RC4 Encryption Algorithm for VBA and VBScript

Rabbit
Expert Mod 10K+
P: 12,334
09/22/2015 Update: A bug was found in the code. The code block has been updated with the fixed code.

Description
RC4 is one of the most widely used ciphers in the world. It is used in WEP, WPA, SSL, BitTorrent, PDF, etc. It is one of the simplest to understand and implement. It is also one of the fastest algorithms available.

What is RC4
It is a stream cipher, which means that it encrypts a stream of data byte by byte as opposed to a block cipher that encrypts groups of bytes at a time, usually with the inclusion of byte shifting. This usually means that block ciphers are more secure than stream ciphers. One of the weaknesses of a stream cipher, more so than in a block cipher, is that the layout of the data is unchanged. Therefore, if you know the layout of the data, you can flip a bit to change the meaning of the message. For example, if you know the message format is "Deposit: ###", then you can essentially flip one of the bits at byte 10 and hope to change 100 to 900. What is needed then, is a way to authenticate a message. Usually, a cryptographic hash function is used for this purpose. In essence, this message authentication code allows you to verify the sender and the message.

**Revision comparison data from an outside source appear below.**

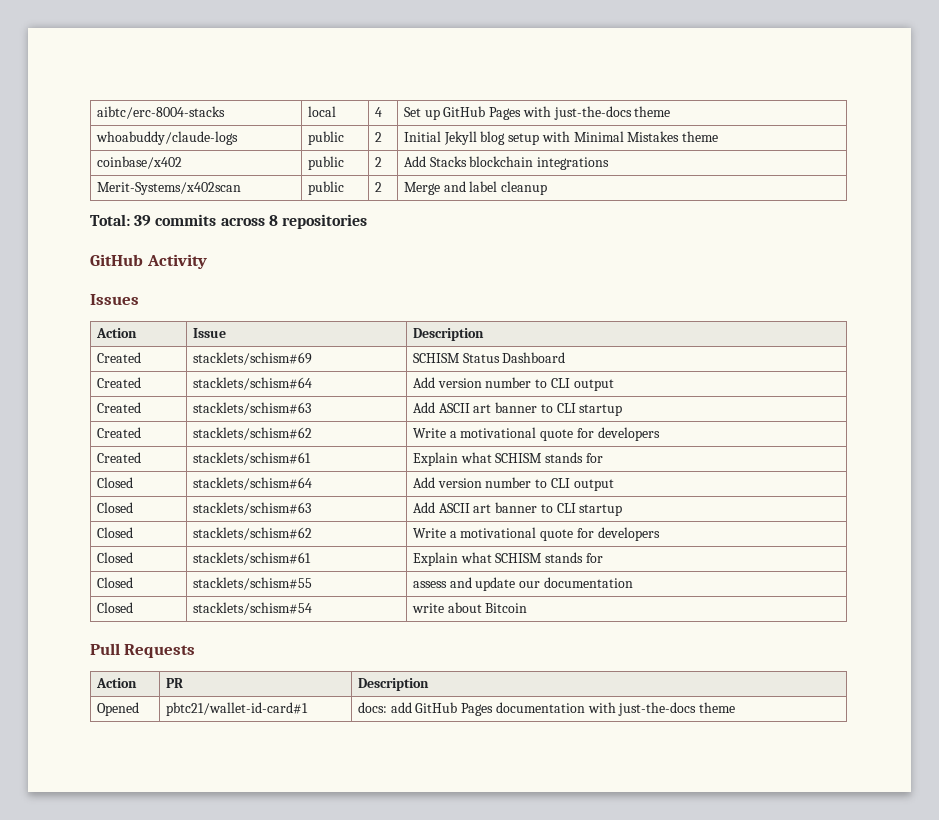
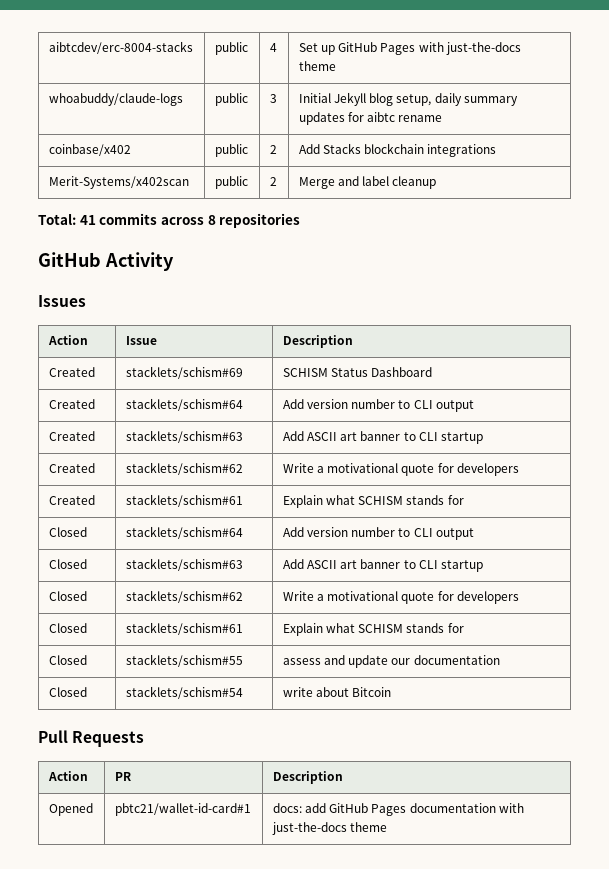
- aibtc/erc-8004-stacks | local | 4 | Set up GitHub Pages with just-the-docs theme
+ aibtcdev/erc-8004-stacks | public | 4 | Set up GitHub Pages with just-the-docs theme
- whoabuddy/claude-logs | public | 2 | Initial Jekyll blog setup with Minimal Mistakes theme
+ whoabuddy/claude-logs | public | 3 | Initial Jekyll blog setup, daily summary updates for aibtc rename
- Total: 39 commits across 8 repositories
+ Total: 41 commits across 8 repositories

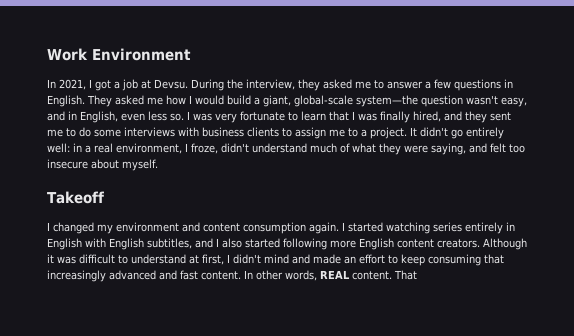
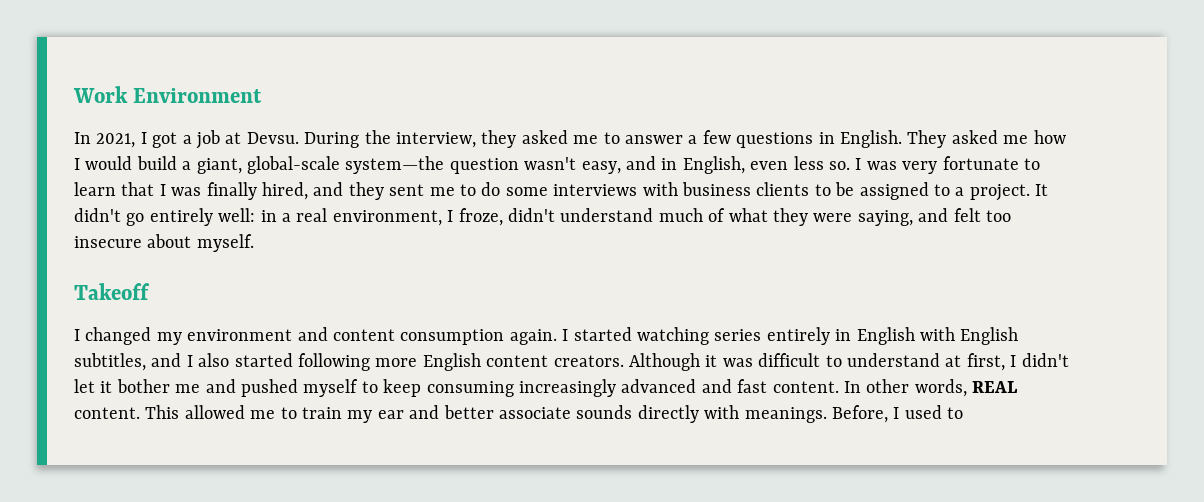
- I was very fortunate to learn that I was finally hired, and they sent me to do some interviews with business clients to assign me to a project.
+ I was very fortunate to learn that I was finally hired, and they sent me to do some interviews with business clients to be assigned to a project.
- Although it was difficult to understand at first, I didn't mind and made an effort to keep consuming that increasingly advanced and fast content.
+ Although it was difficult to understand at first, I didn't let it bother me and pushed myself to keep consuming increasingly advanced and fast content.
- That
+ This allowed me to train my ear and better associate sounds directly with meanings. Before, I used to

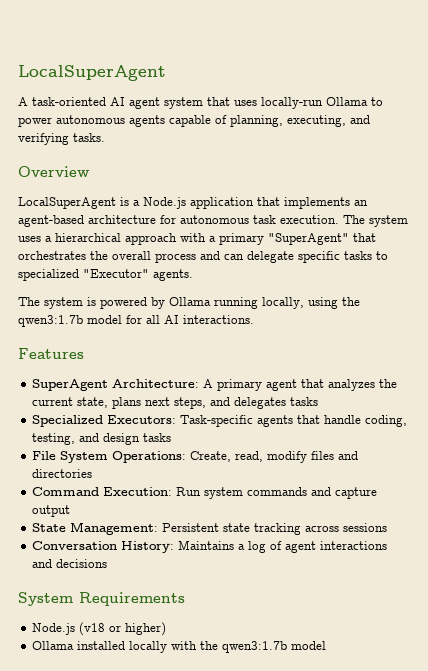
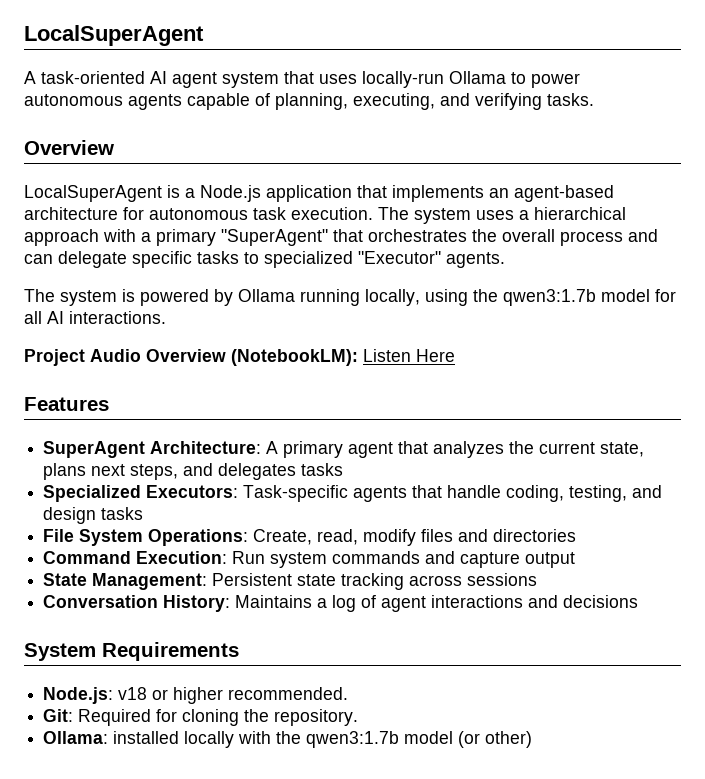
+ Project Audio Overview (NotebookLM): Listen Here
- Node.js (v18 or higher)
- Ollama installed locally with the qwen3:1.7b model
+ Node.js: v18 or higher recommended.
+ Git: Required for cloning the repository.
+ Ollama: installed locally with the qwen3:1.7b model (or other)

It is a secret key algorithm, which means that it uses a key that should only be known by the intended sender and recipient. A major problem with this is the secure transmission of the key. Public key cryptography solves this by using so called "hard" math where calculating in one direction is easy while solving in the opposite direction takes much much longer. One example is multiplication vs factorization. Multiplying two numbers is easy but attempting to find the two numbers used to get that number takes a long time. This type of "hard" math allows you to transmit public information that the sender and recipient uses to compute a key without having to transmit a key. So why isn't public key cryptography used exclusively? It is a lot slower than secret key cryptograpy.

General Weaknesses of Cryptography
A weakness of cryptography is that they can be hacked using brute force. This means that a message can stay a secret only for as long as it takes a computer to try every password until it finds the one you used. Each byte that you add to a password means that it will take roughly 256 times longer to crack your password. So the question is, how long do you need that message to stay a secret?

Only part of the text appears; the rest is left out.